Supplied records ▸
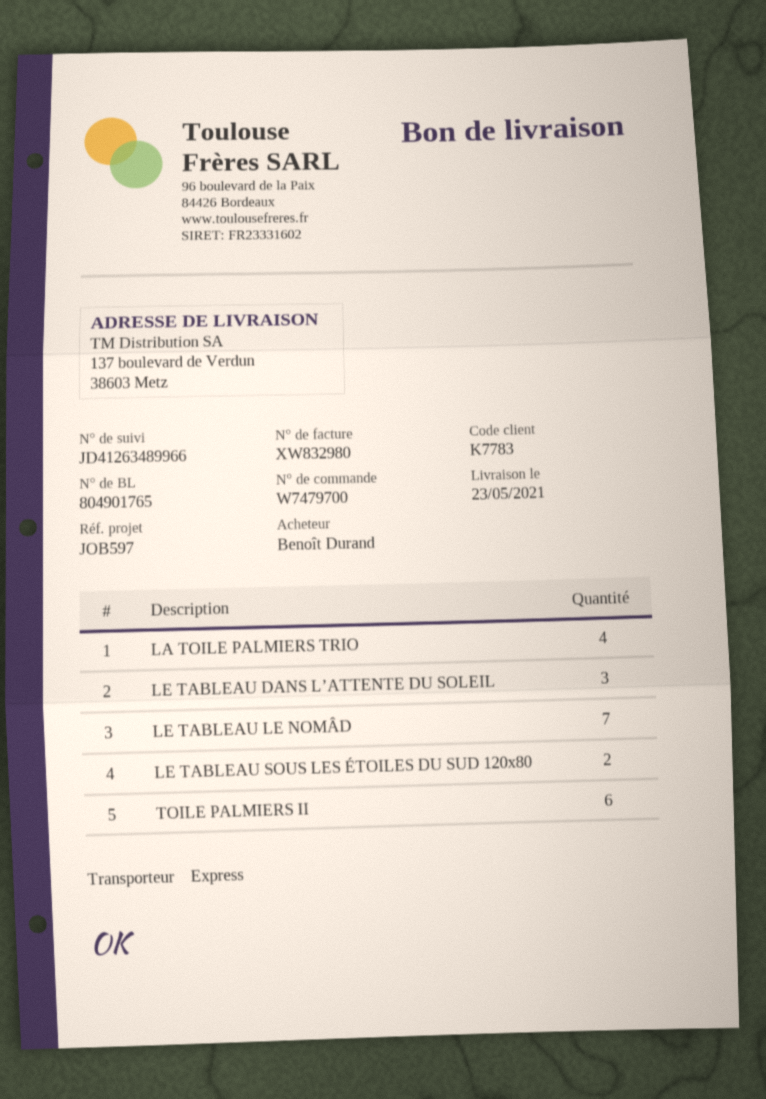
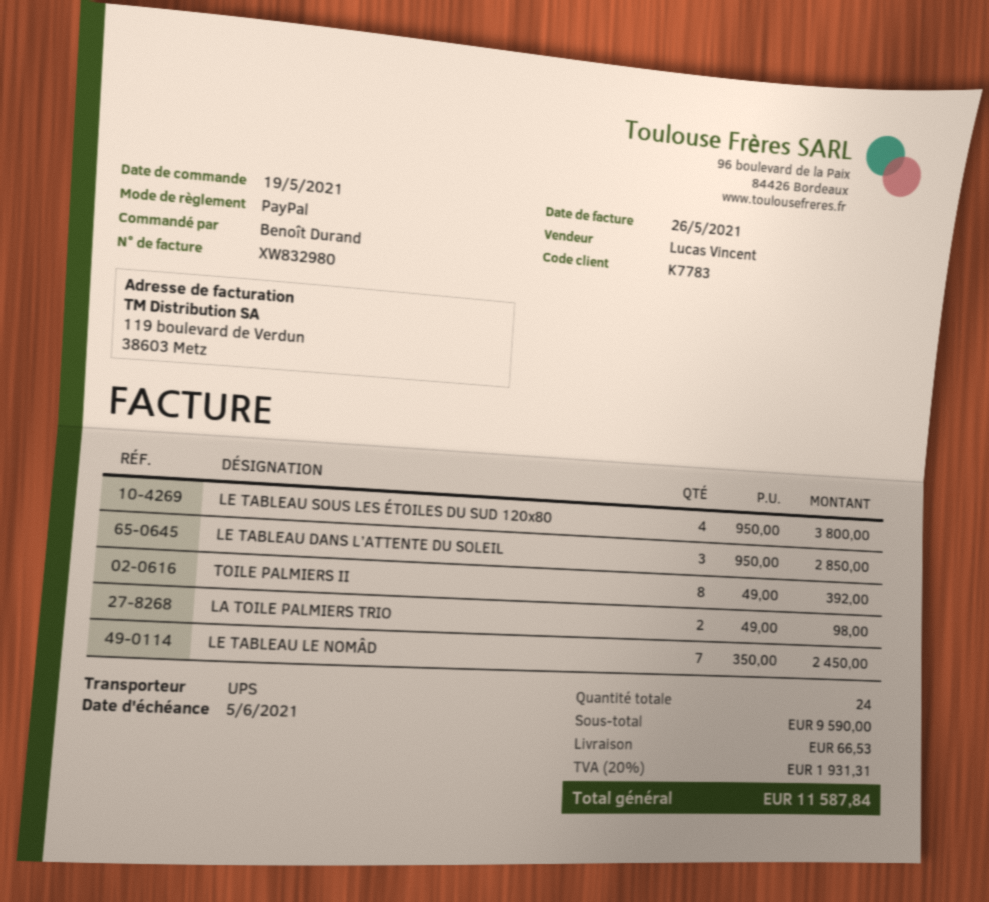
shipping method: express -> UPS
LA TOILE PALMIERS TRIO: 4 -> 2
LE TABLEAU SOUS LES ÉTOILES DU SUD 120x80: 2 -> 4
TOILE PALMIERS II: 6 -> 8

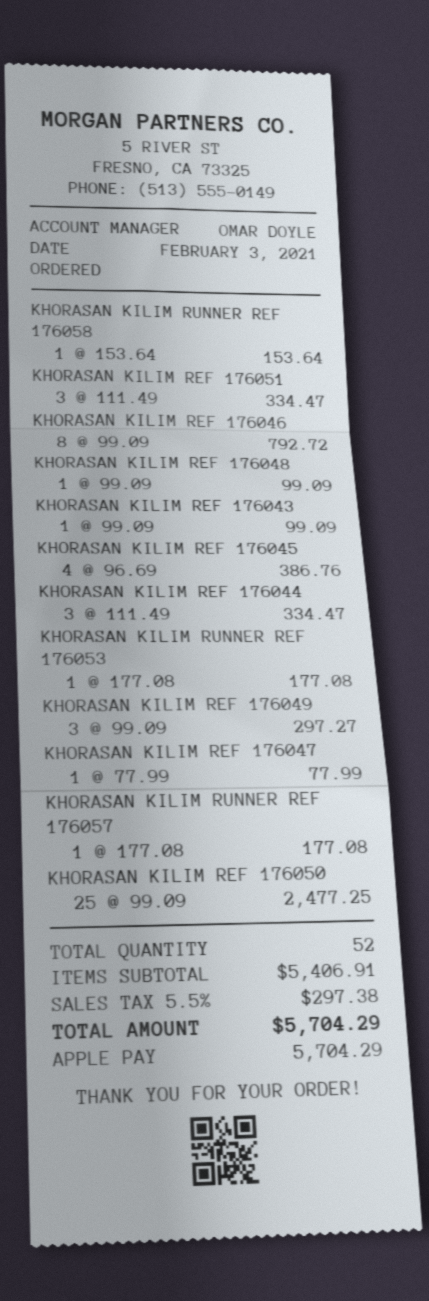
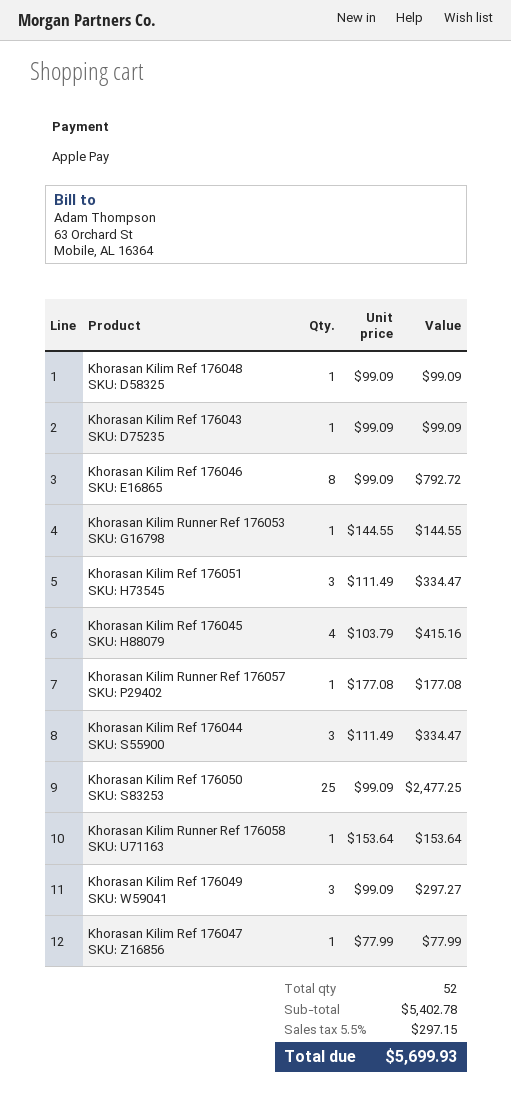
KHORASAN KILIM REF 176045: 4 x 96.69 = 386.76 -> 4 x 103.79 = 415.16
KHORASAN KILIM RUNNER REF 176053: 1 x 177.08 = 177.08 -> 1 x 144.55 = 144.55
subtotal: 5406.91 -> 5402.78
tax: 5.5% = 297.38 -> 5.5% = 297.15
total: 5704.29 -> 5699.93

Goal of the exercise ▸ Determine how many lines in the records above hold the word "KILIM", and answer with that number only.

The completed task ▸ 2